Kohana Kea Hawaiian Sugarcane Rum

Kō Hana Hawaiian sugarcane rum. This rum has become a must-have Hawaiian souvenir for me. It’s not impossible to find on the mainland but quite rare so don’t miss this if you find yourself in the Pacific paradise!

In short, this rum is AMAZING. It’s an “agricole”-style rum, referencing the style of rum produced in the French Caribbean made from fresh sugarcane juice instead of the more common molasses. It’s no secret I’m a fan of agricole rum (check out the extensive #BarFaithTourDeAgricole series for background on this rum style), and I am ecstatic that this rum totally lives up to its vision.

Kō is the Hawaiian word for sugarcane, which is not native to Hawaii but was brought over by settlers from Polynesia over a millennium ago. Sugarcane became an engrained part of Hawaiian culture and life, and the crop flourished on the island. In many ways, the geography of Hawaii is similar to the French Caribbean’s – volcanic islands with tropical climates moderated by tradewinds situated at similar latitudes – ideal for sugarcane plants to thrive.

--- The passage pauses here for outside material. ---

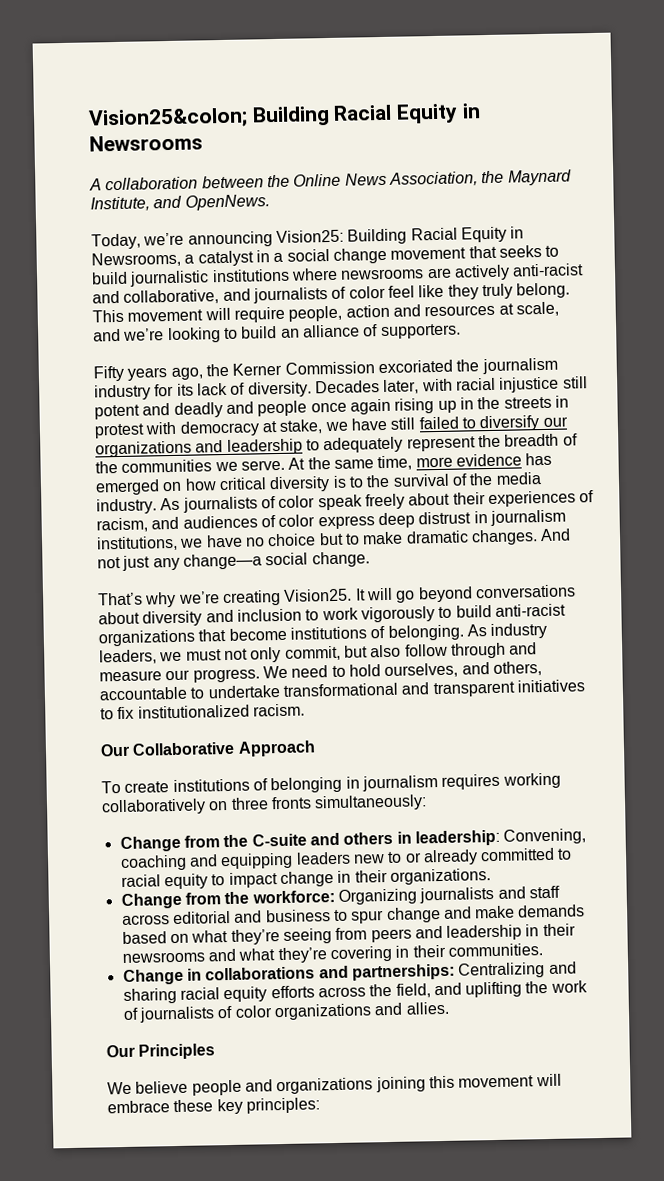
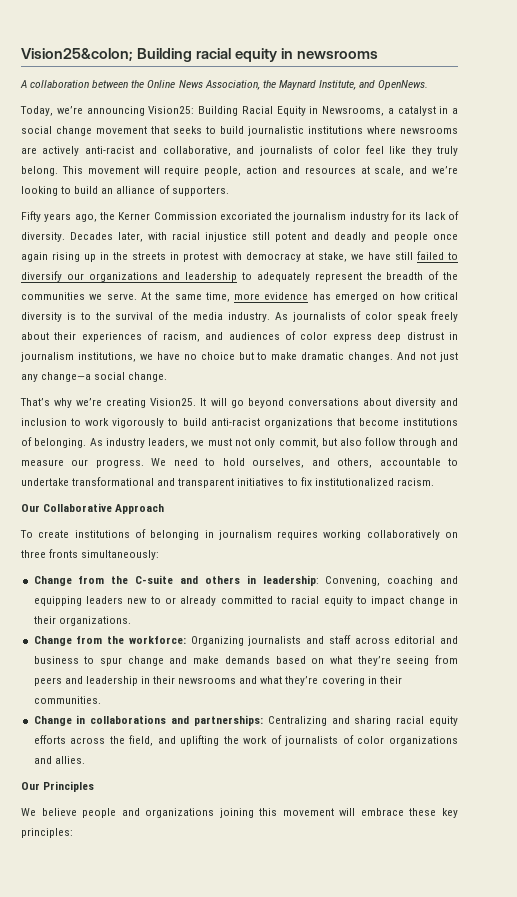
- Vision25&colon; Building Racial Equity in Newsrooms
+ Vision25&colon; Building racial equity in newsrooms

There are hundreds of sugarcane varieties. In Martinique, just over a dozen can be used for certified agricole rum but realistically most distilleries only use a handful. At Kō Hana, they grow native Hawaiian heirloom varieties for their rum – these are canes that evolved independently in Hawaii from the original canes brought over by canoe; they are not always the most “efficient” varieties like those that have been hybridized and domesticated for sugar manufacturing, but truly gives you a taste of something unique.

Flavorwise, this stuff is absolutely be-au-ti-ful. If you’ve had French agricole rums, I would say this is softer, sweeter, and almost has a floral quality to it – it lacks the sharper grass-salt-rubber-gasoline funk you may detect in its French cousins (which to be fair, I also absolutely LOVE), but is still incredibly flavorful and rich. The sugarcane juice aroma really shines. Find a bottle? GET IT. And make a Ti Punch.